[Change detection outputs]
::::::::::
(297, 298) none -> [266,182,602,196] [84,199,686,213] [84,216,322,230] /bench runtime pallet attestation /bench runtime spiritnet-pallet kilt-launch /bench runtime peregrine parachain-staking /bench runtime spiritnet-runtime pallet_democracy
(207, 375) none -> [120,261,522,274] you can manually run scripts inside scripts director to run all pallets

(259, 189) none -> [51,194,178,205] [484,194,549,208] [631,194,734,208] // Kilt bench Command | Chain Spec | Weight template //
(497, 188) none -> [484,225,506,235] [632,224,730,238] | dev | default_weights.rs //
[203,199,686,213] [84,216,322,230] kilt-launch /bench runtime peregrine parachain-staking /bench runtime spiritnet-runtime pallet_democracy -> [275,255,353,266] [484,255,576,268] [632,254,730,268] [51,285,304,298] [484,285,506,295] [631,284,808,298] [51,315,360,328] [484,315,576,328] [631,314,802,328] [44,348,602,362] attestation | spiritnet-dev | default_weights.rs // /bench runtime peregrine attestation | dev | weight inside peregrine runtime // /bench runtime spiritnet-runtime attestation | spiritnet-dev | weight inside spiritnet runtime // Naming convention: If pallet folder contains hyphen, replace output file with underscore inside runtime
::::::::::
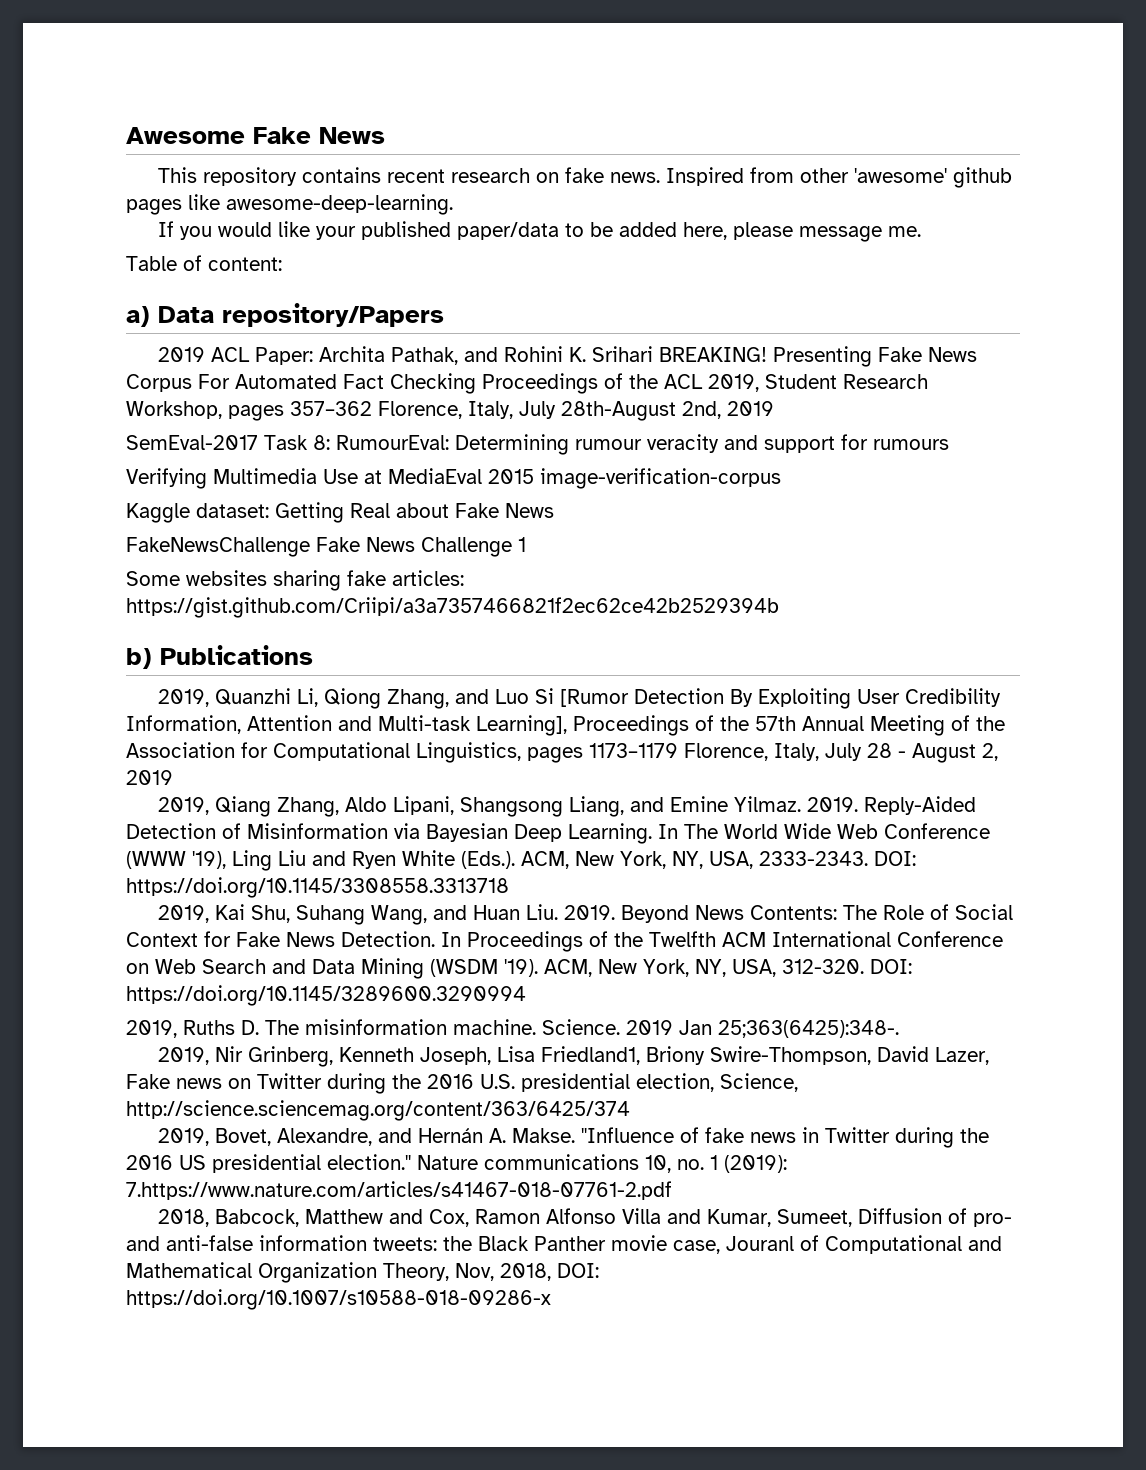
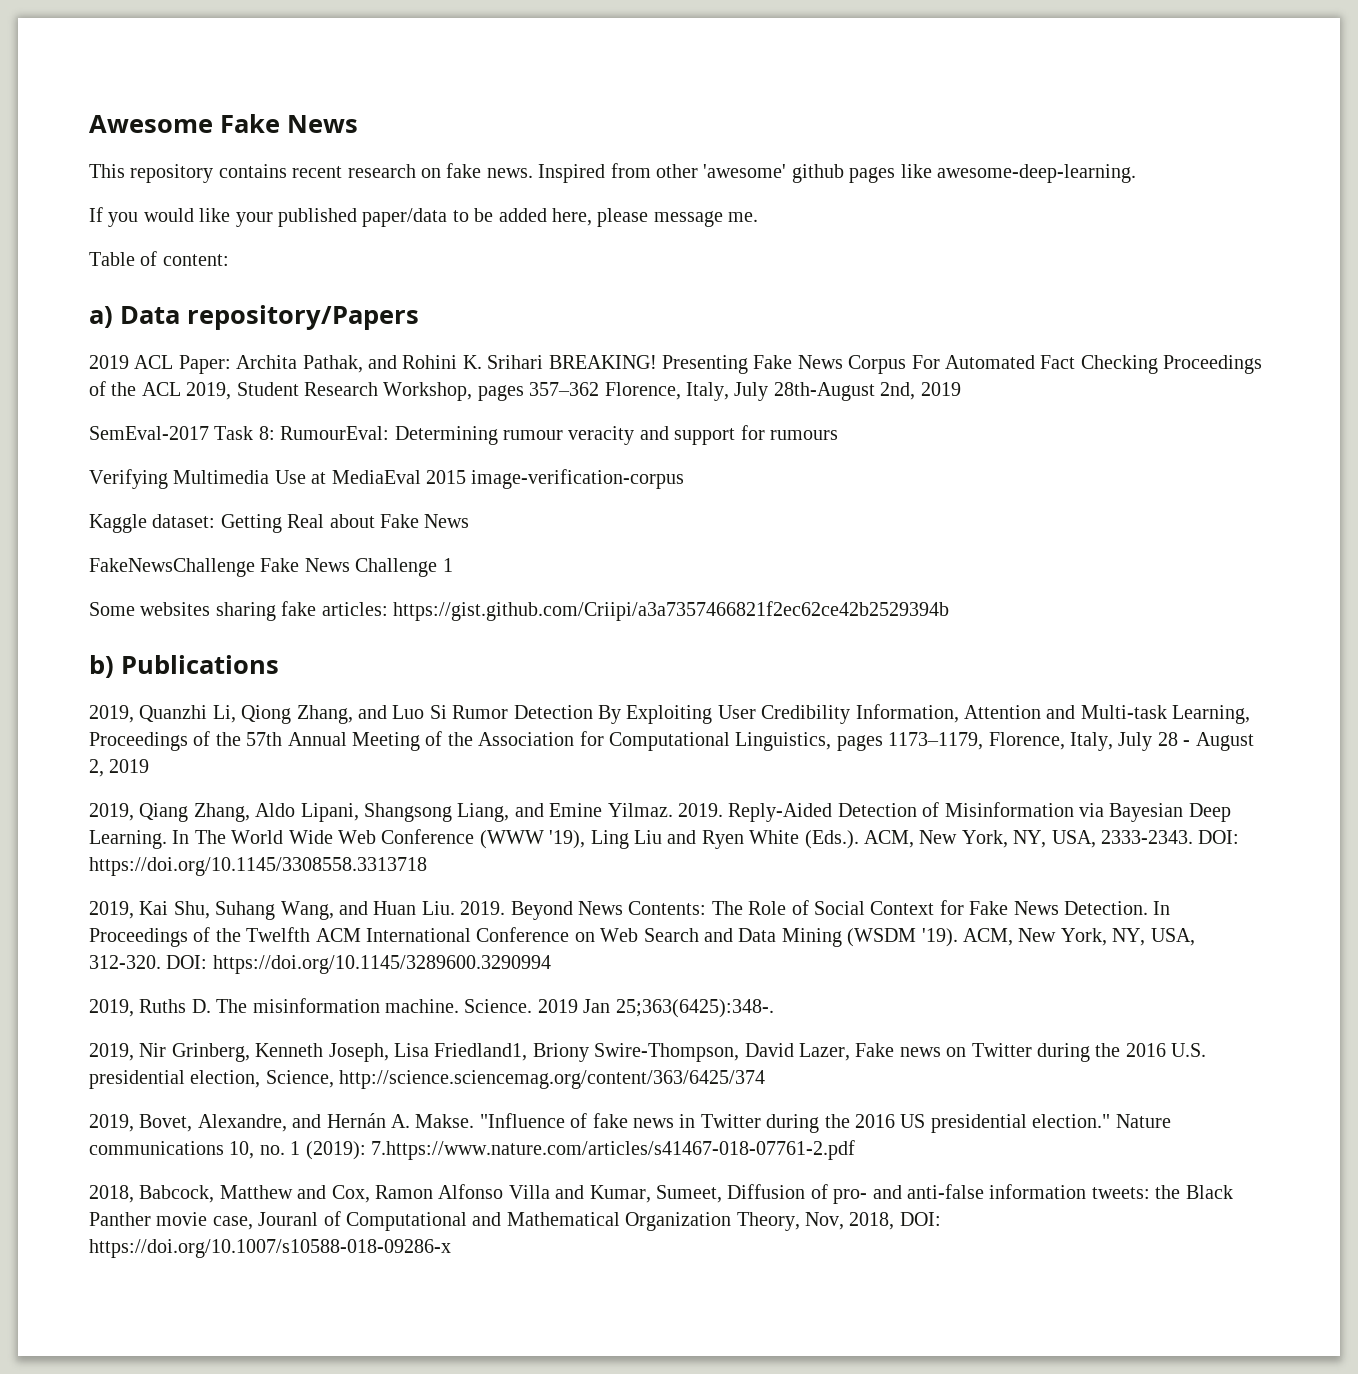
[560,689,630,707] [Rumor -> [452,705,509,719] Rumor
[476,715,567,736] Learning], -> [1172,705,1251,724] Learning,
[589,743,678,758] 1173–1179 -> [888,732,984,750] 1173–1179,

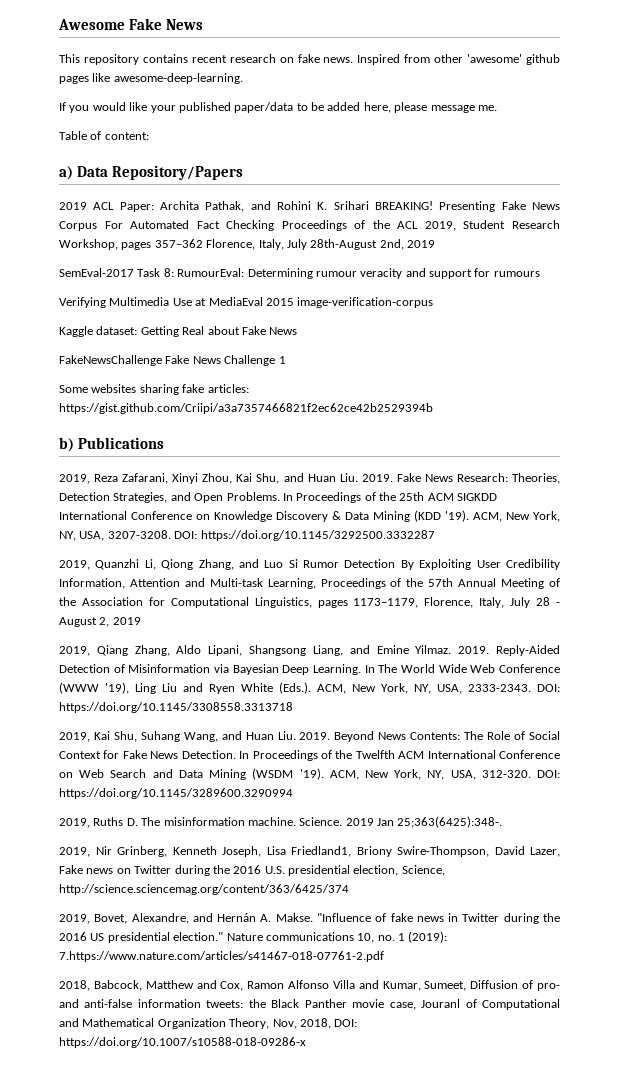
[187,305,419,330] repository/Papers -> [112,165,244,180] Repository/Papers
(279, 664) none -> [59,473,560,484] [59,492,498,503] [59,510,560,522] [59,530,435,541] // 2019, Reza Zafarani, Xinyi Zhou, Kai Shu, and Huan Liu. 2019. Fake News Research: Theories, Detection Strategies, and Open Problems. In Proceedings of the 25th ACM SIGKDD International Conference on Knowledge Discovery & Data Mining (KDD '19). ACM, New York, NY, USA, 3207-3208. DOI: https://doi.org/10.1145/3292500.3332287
::::::::::
TASK TO CARRY OUT - The answer is the run of lines above from the line containing "(297, 298) none" through the line containing "(207, 375) none", copied exactly and alone.

RESPONSE TO THIS TASK -
(297, 298) none -> [266,182,602,196] [84,199,686,213] [84,216,322,230] /bench runtime pallet attestation /bench runtime spiritnet-pallet kilt-launch /bench runtime peregrine parachain-staking /bench runtime spiritnet-runtime pallet_democracy
(207, 375) none -> [120,261,522,274] you can manually run scripts inside scripts director to run all pallets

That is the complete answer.